CudaMalloc not allocating to shared GPU memory on Ampere micro-architectures in opposite to Turing

239 views Asked by At

I am using CUDA Toolkit 11.8 - operation system - Windows.
The program is compiled on Windows with Nvidia T1200.
I use CMAKE 3.15.7 with flag:

CMAKE_CUDA_ARCH_BIN: 3.5 5.0 5.2 5.3 6.0 6.1 6.2 7.0 7.2 7.5 8.0 8.6 8.7 8.9 9.0 

Problem

When I run the code on my laptop (T1200) I can see, that CudaMalloc allocates memory first on dedicated GPU memory and when there is no more space available there, it automagicaly allocates data to shared GPU memory.

When the same code is run on RTX 3070 CudaMalloc allocates memory first on dedicated GPU memory, but when it is full it no longer allocates data to shared GPU memory but it reports cudaErrorMemoryAllocation

And I don't understand why the behavior on separate GPU-s is different.

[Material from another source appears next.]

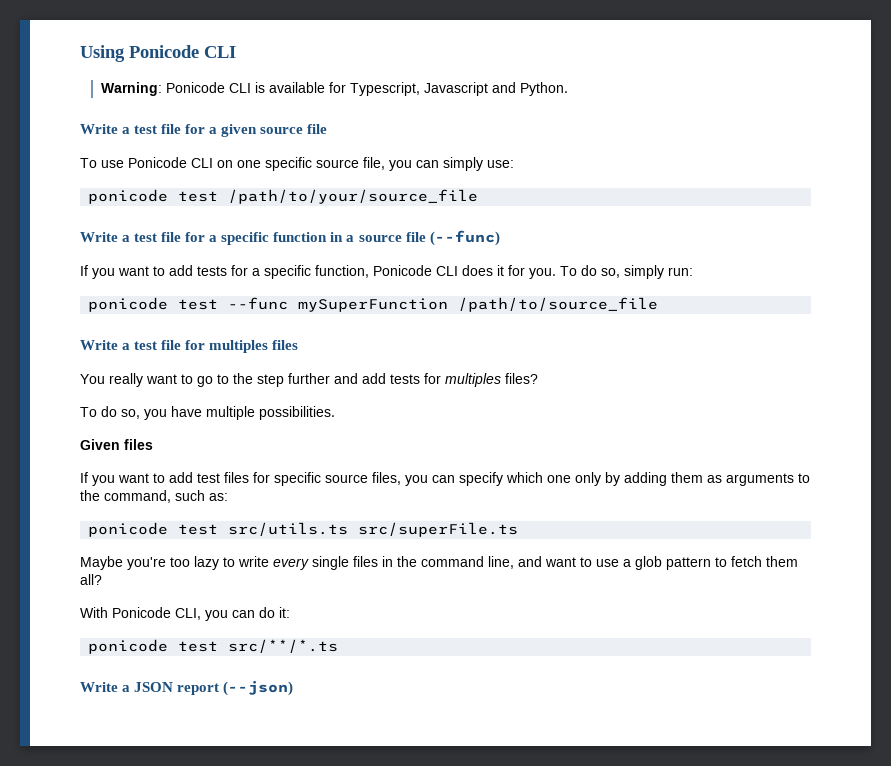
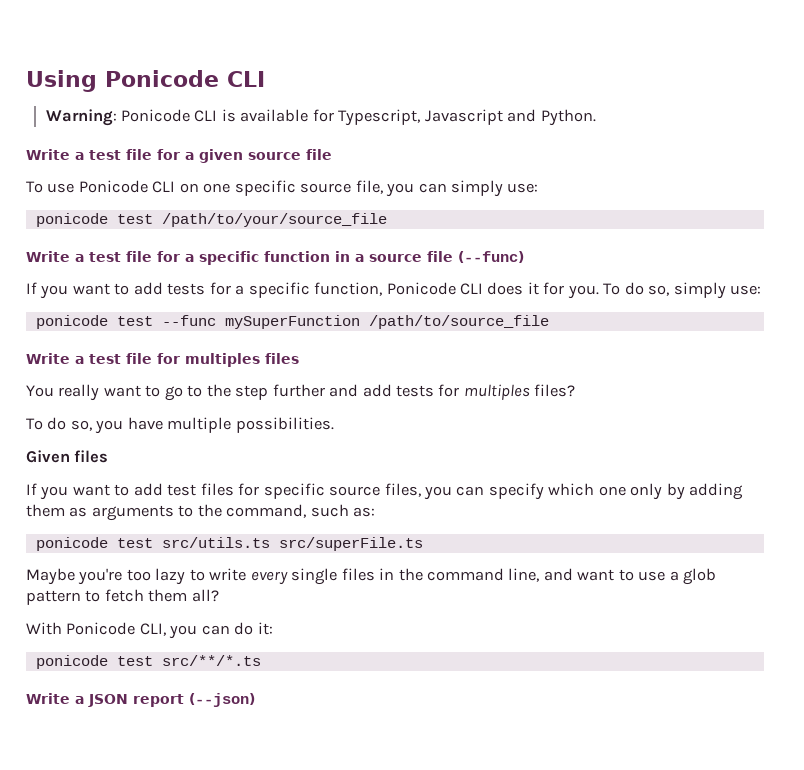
[668,267,693,276] run: -> [730,285,762,295] use:

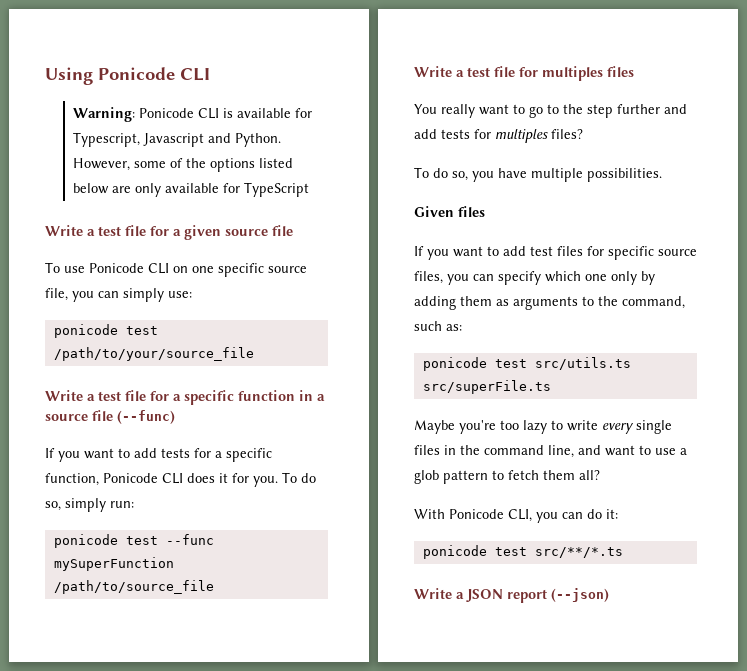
(596, 117) none -> [72,158,293,172] [72,182,309,197] However, some of the options listed below are only available for TypeScript
[730,285,762,295] use: -> [110,501,134,508] run:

I build the program on the laptop, than copy exec file to the machine with RTX 3070 and execute program there.

The code

Working Google Test Example

class CudaTestMemory
{
public:
    unsigned char *cudaBuffer;
};

TEST_F(Cuda, cudaAllocator)
{
    CudaTestMemory *costBuffer[50];
    for (int i = 0; i < 50; i++)
    {
        costBuffer[i] = new CudaTestMemory();

        size_t allocatedMemory = 1 * 1024 * 1024 * 1024; // 1GB
        cudaError_t cudaStatus = cudaMalloc(&costBuffer[i]->cudaBuffer, allocatedMemory);

        if (cudaStatus != cudaSuccess)
        {
            // we failed - cannot allocate XXXX GPU Memory
            costBuffer[i]->cudaBuffer = nullptr;
            throw std::runtime_error(cudaGetErrorString(cudaStatus));
        }
    }
}

Result on NVIDIA T1200

NVIDIA T1200 has 4 GB of GPU dedicated memory + 32 GB of shared GPU memory (computer RAM). The test crashes there on iteration number 34 when there is no more space available on GPU (device + shared)

Result on NVIDIA RTX 3070

NVIDIA RTX 3070 has 8 GB of dedicated memory + 128 GB of shared GPU memory (computer RAM). The test crashes there on iteration number 7 when there is no more memory on GPU (just device).

1

There are 1 answers

1
talonmies On BEST ANSWER

As described in comments, CUDA on WDDM Windows machines functions differently than other operating systems, in that the WDDM subsystem handles GPU compute memory allocation and scheduling, rather than being handled by the CUDA runtime as on other platforms.

The Windows GPU memory virtualization functionality is a property of Windows rather than CUDA, and there isn't anything that you can do in CUDA user code to change its behaviour. You can read about it here.

Unfortunately, I don't believe there is a fix for this.